# [PROBLEM DESCRIPTION]
From first line to last, give the records again word for word and omit the pictures.

DATASET CONTENT START

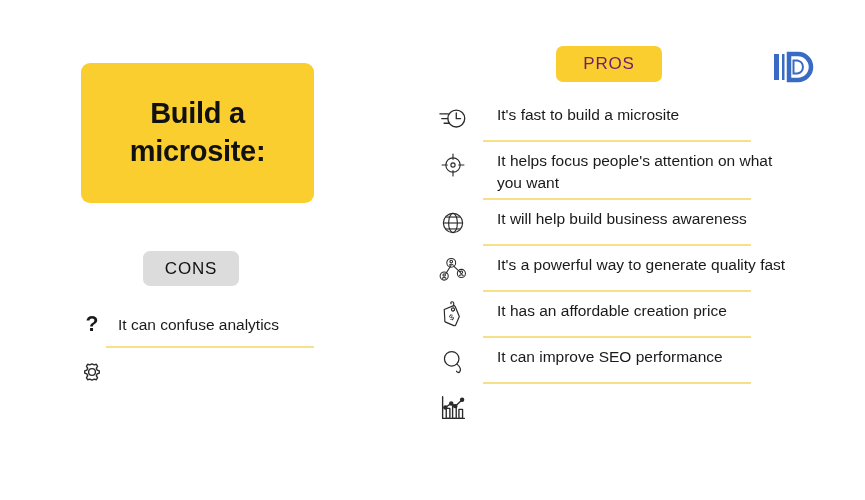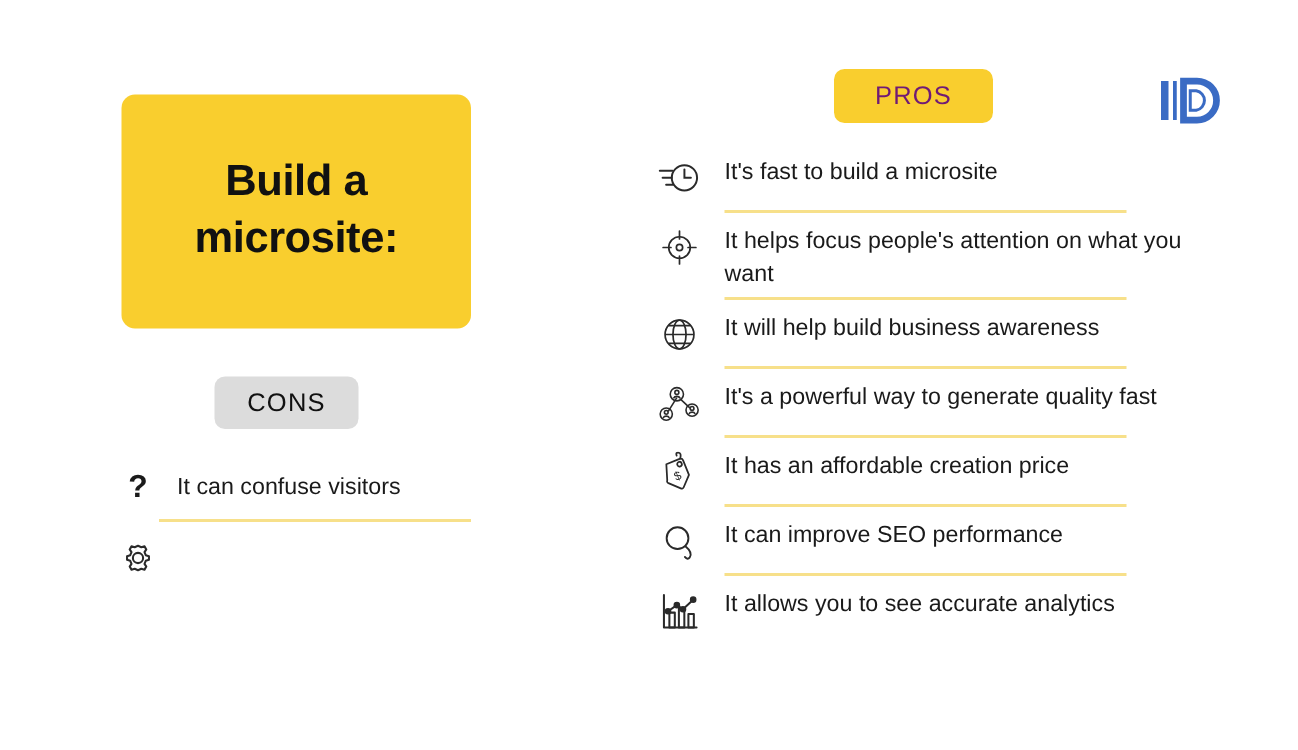--- a/index.html
+++ b/index.html
@@ -37,7 +37,7 @@
     left: 81px;
     top: 63px;
     width: 233px;
-    height: 156px;
+    height: 140px;
     background: #F9CE2E;
     border-radius: 9px;
     display: flex;

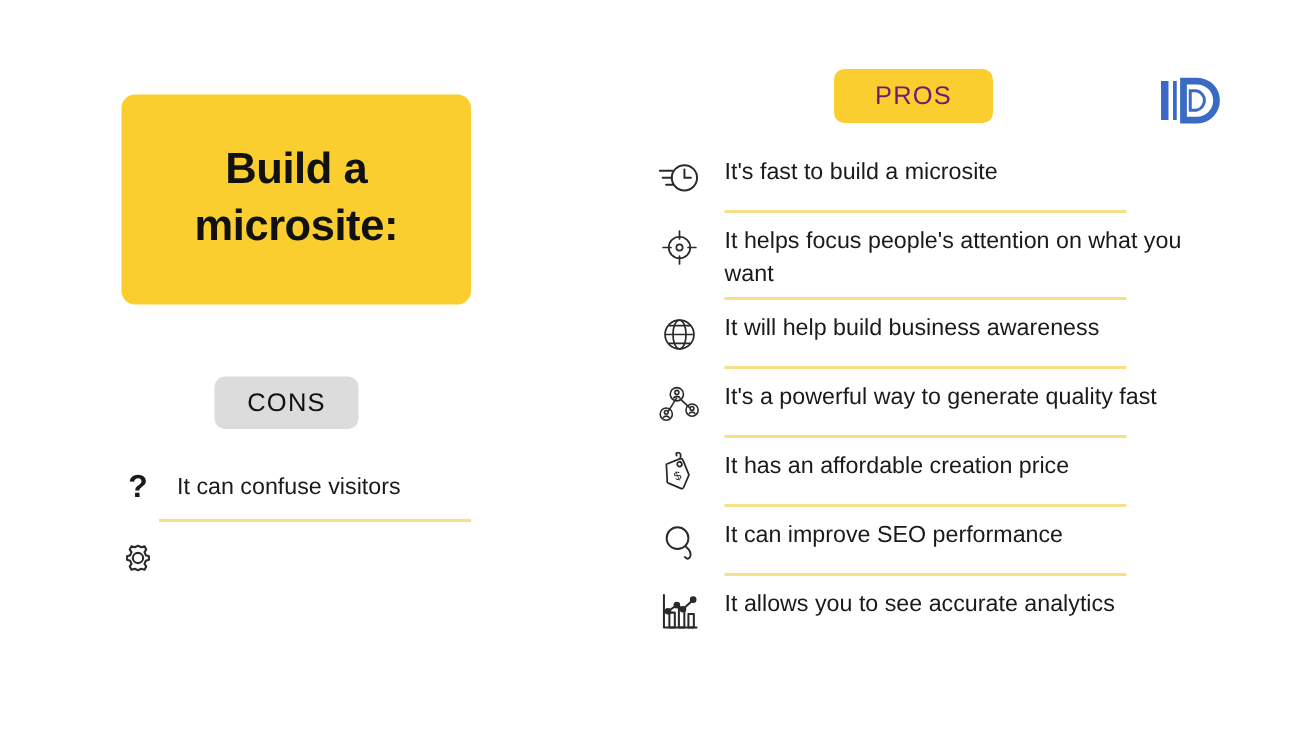--- a/index.html
+++ b/index.html
@@ -142,7 +142,7 @@
   .pros-row {
     display: flex;
     align-items: flex-start;
-    gap: 14px;
+    gap: 28px;
   }
   .pros-icon {
     flex: 0 0 32px;

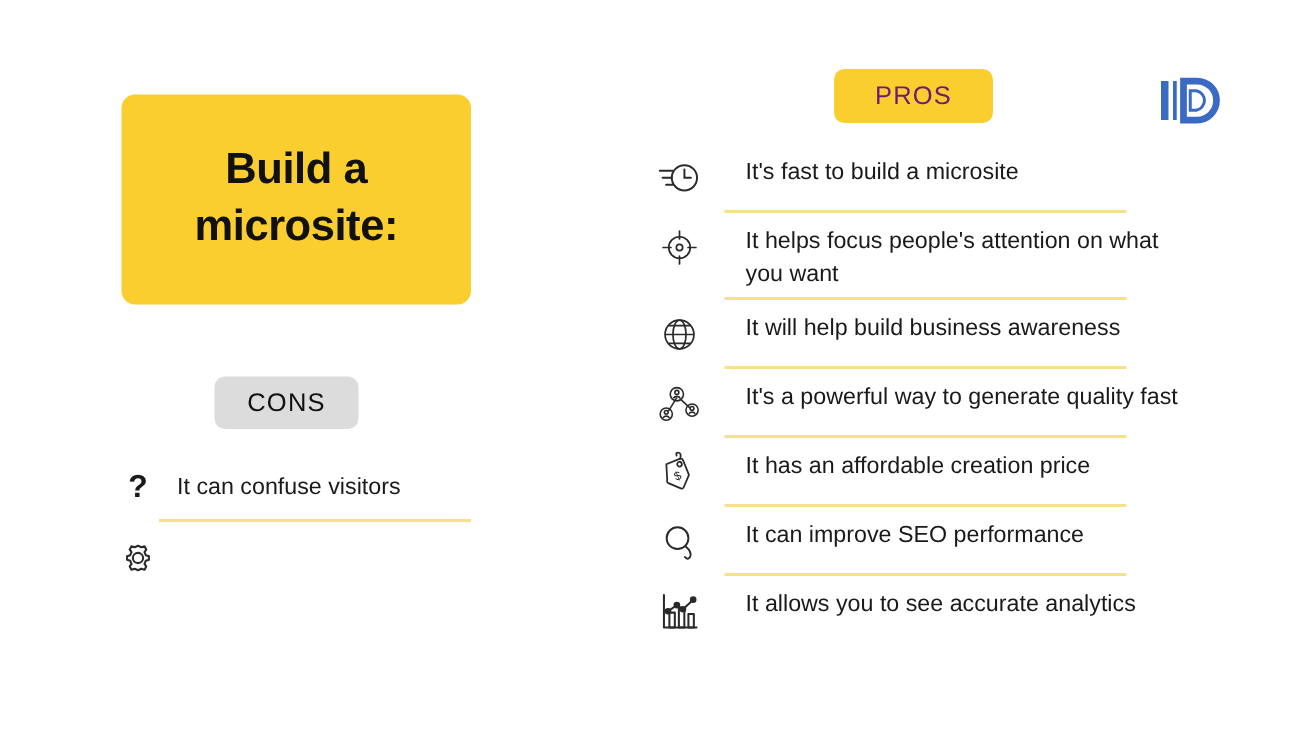--- a/index.html
+++ b/index.html
@@ -200,7 +200,7 @@
           <text x="13" y="21" font-family="Liberation Sans, sans-serif" font-size="23" font-weight="bold" fill="#1a1a1a" text-anchor="middle">?</text>
         </svg>
       </span>
-      <span class="cons-text">It can confuse visitors</span>
+      <span class="cons-text">It can confuse analytics</span>
     </div>
     <div class="cons-divider"></div>
 

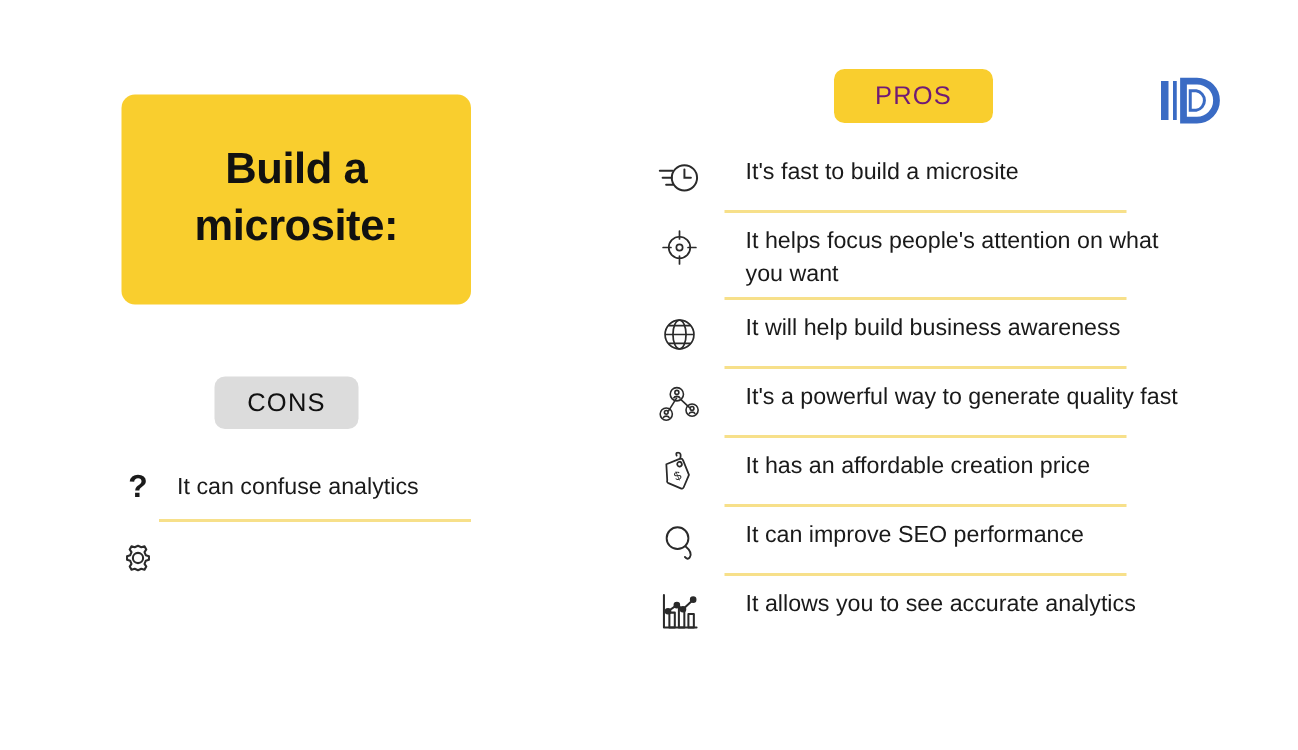--- a/index.html
+++ b/index.html
@@ -333,7 +333,6 @@
           <circle cx="25.5" cy="7.5" r="1.7" fill="#2a2a2a"></circle>
         </svg>
       </span>
-      <span class="pros-text">It allows you to see accurate analytics</span>
     </div>
 
   </div>

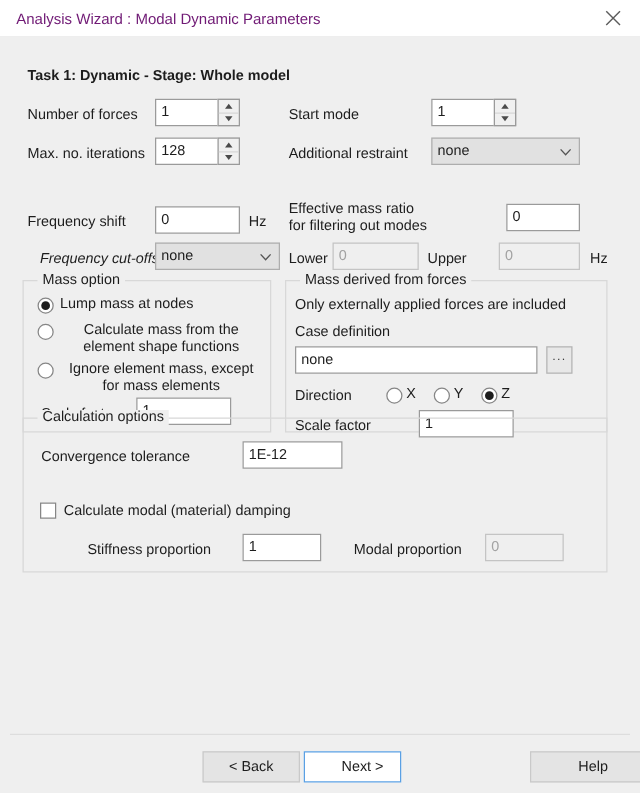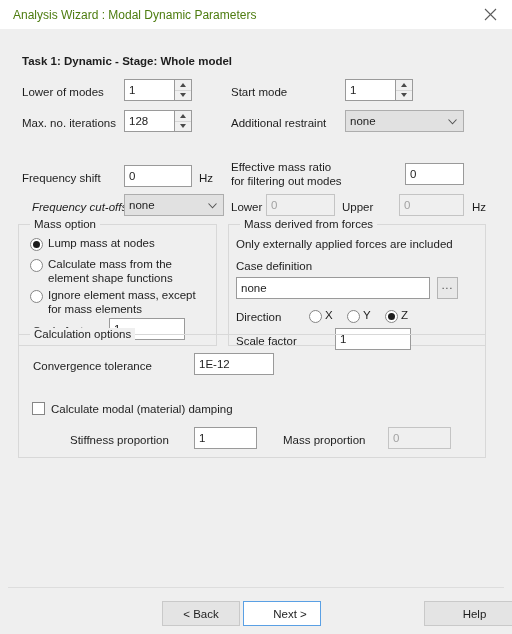--- a/index.html
+++ b/index.html
@@ -29,7 +29,7 @@
     position: absolute;
     left: 13px; top: 8px;
     font-size: 12px;
-    color: #4d7c0f;
+    color: #701a75;
     white-space: nowrap;
   }
   .close-btn {

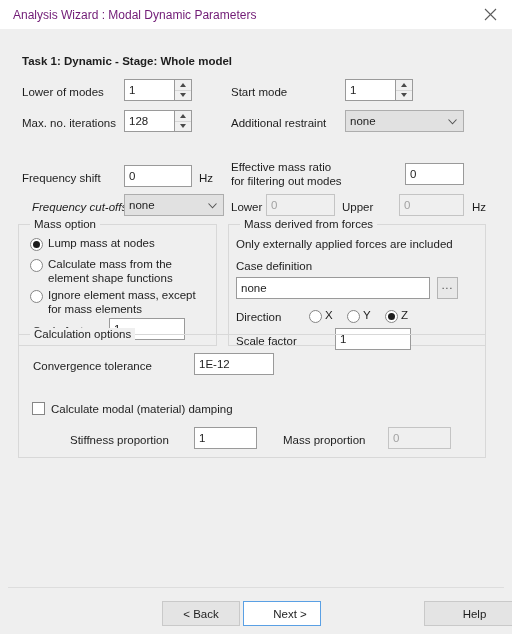--- a/index.html
+++ b/index.html
@@ -288,7 +288,7 @@
 
   <div class="task-line">Task 1: Dynamic  -  Stage: Whole model</div>
 
-  <div class="lbl" style="left:22px; top:57px;">Lower of modes</div>
+  <div class="lbl" style="left:22px; top:57px;">Number of forces</div>
   <div class="spin-wrap" style="left:124px; top:50px; width:68px;">
     <div class="txt" style="width:68px;">1</div>
     <div class="spin-btns" style="left:50px;">

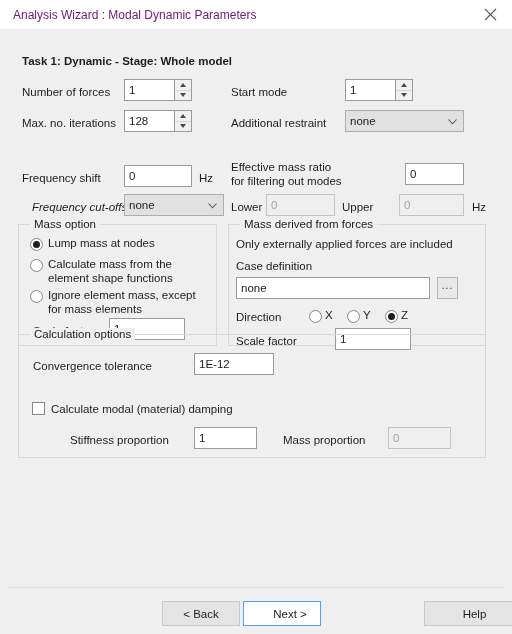--- a/index.html
+++ b/index.html
@@ -175,6 +175,7 @@
     display: flex;
     align-items: flex-start;
     cursor: default;
+    text-align: center;
   }
   .radio {
     flex: 0 0 auto;

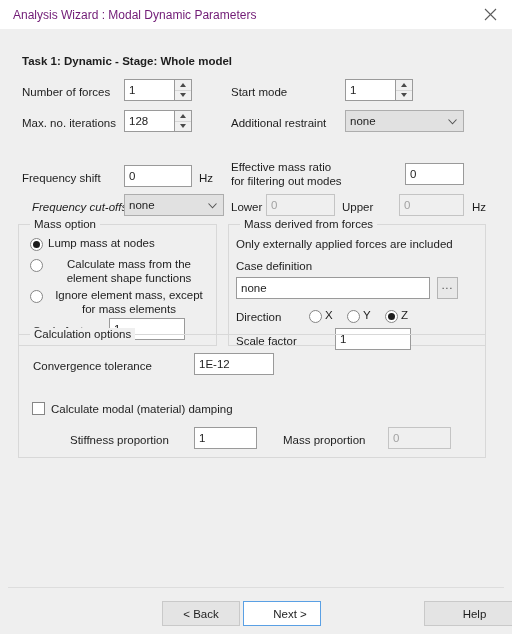--- a/index.html
+++ b/index.html
@@ -425,7 +425,7 @@
     <div class="lbl" style="left:51px; top:99px;">Stiffness proportion</div>
     <div class="txt" style="left:175px; top:92px; width:63px;">1</div>
 
-    <div class="lbl" style="left:264px; top:99px;">Mass proportion</div>
+    <div class="lbl" style="left:264px; top:99px;">Modal proportion</div>
     <div class="txt disabled" style="left:369px; top:92px; width:63px;">0</div>
   </div>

DATASET CONTENT END

# [REPLY]
--- a/index.html
+++ b/index.html
@@ -37,7 +37,7 @@
     left: 81px;
     top: 63px;
     width: 233px;
-    height: 156px;
+    height: 140px;
     background: #F9CE2E;
     border-radius: 9px;
     display: flex;

--- a/index.html
+++ b/index.html
@@ -142,7 +142,7 @@
   .pros-row {
     display: flex;
     align-items: flex-start;
-    gap: 14px;
+    gap: 28px;
   }
   .pros-icon {
     flex: 0 0 32px;

--- a/index.html
+++ b/index.html
@@ -200,7 +200,7 @@
           <text x="13" y="21" font-family="Liberation Sans, sans-serif" font-size="23" font-weight="bold" fill="#1a1a1a" text-anchor="middle">?</text>
         </svg>
       </span>
-      <span class="cons-text">It can confuse visitors</span>
+      <span class="cons-text">It can confuse analytics</span>
     </div>
     <div class="cons-divider"></div>
 

--- a/index.html
+++ b/index.html
@@ -333,7 +333,6 @@
           <circle cx="25.5" cy="7.5" r="1.7" fill="#2a2a2a"></circle>
         </svg>
       </span>
-      <span class="pros-text">It allows you to see accurate analytics</span>
     </div>
 
   </div>

--- a/index.html
+++ b/index.html
@@ -29,7 +29,7 @@
     position: absolute;
     left: 13px; top: 8px;
     font-size: 12px;
-    color: #4d7c0f;
+    color: #701a75;
     white-space: nowrap;
   }
   .close-btn {

--- a/index.html
+++ b/index.html
@@ -288,7 +288,7 @@
 
   <div class="task-line">Task 1: Dynamic  -  Stage: Whole model</div>
 
-  <div class="lbl" style="left:22px; top:57px;">Lower of modes</div>
+  <div class="lbl" style="left:22px; top:57px;">Number of forces</div>
   <div class="spin-wrap" style="left:124px; top:50px; width:68px;">
     <div class="txt" style="width:68px;">1</div>
     <div class="spin-btns" style="left:50px;">

--- a/index.html
+++ b/index.html
@@ -175,6 +175,7 @@
     display: flex;
     align-items: flex-start;
     cursor: default;
+    text-align: center;
   }
   .radio {
     flex: 0 0 auto;

--- a/index.html
+++ b/index.html
@@ -425,7 +425,7 @@
     <div class="lbl" style="left:51px; top:99px;">Stiffness proportion</div>
     <div class="txt" style="left:175px; top:92px; width:63px;">1</div>
 
-    <div class="lbl" style="left:264px; top:99px;">Mass proportion</div>
+    <div class="lbl" style="left:264px; top:99px;">Modal proportion</div>
     <div class="txt disabled" style="left:369px; top:92px; width:63px;">0</div>
   </div>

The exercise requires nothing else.